**What you have to do**
Print each record below precisely, with every picture left out of the copy.

Image comparison data:
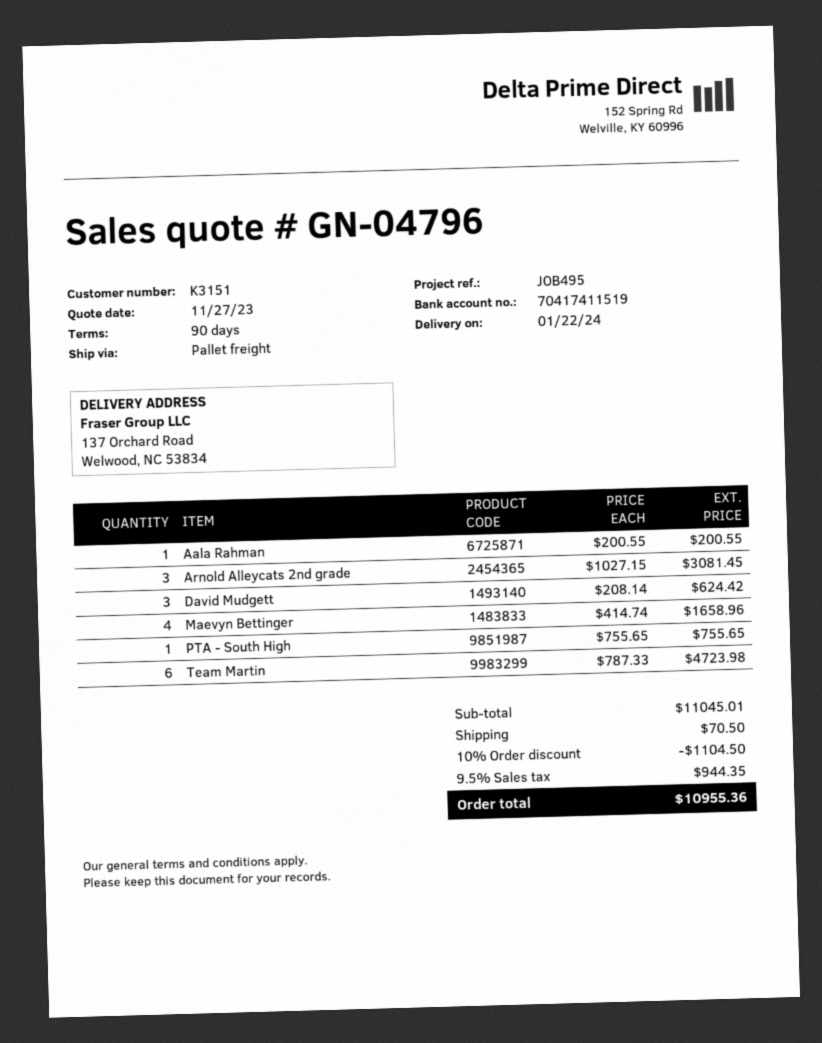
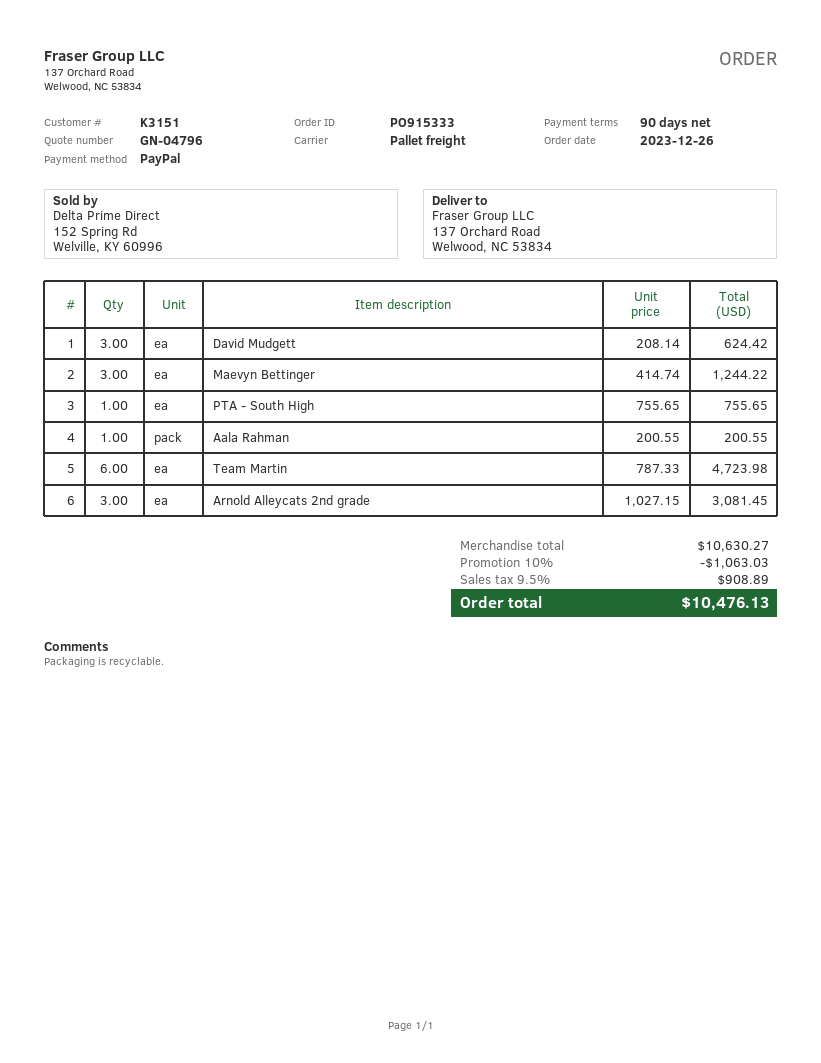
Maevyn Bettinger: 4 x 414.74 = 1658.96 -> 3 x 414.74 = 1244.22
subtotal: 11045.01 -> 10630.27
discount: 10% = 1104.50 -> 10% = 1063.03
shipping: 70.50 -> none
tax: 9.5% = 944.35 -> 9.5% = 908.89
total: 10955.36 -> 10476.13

**Answer area**
Maevyn Bettinger: 4 x 414.74 = 1658.96 -> 3 x 414.74 = 1244.22
subtotal: 11045.01 -> 10630.27
discount: 10% = 1104.50 -> 10% = 1063.03
shipping: 70.50 -> none
tax: 9.5% = 944.35 -> 9.5% = 908.89
total: 10955.36 -> 10476.13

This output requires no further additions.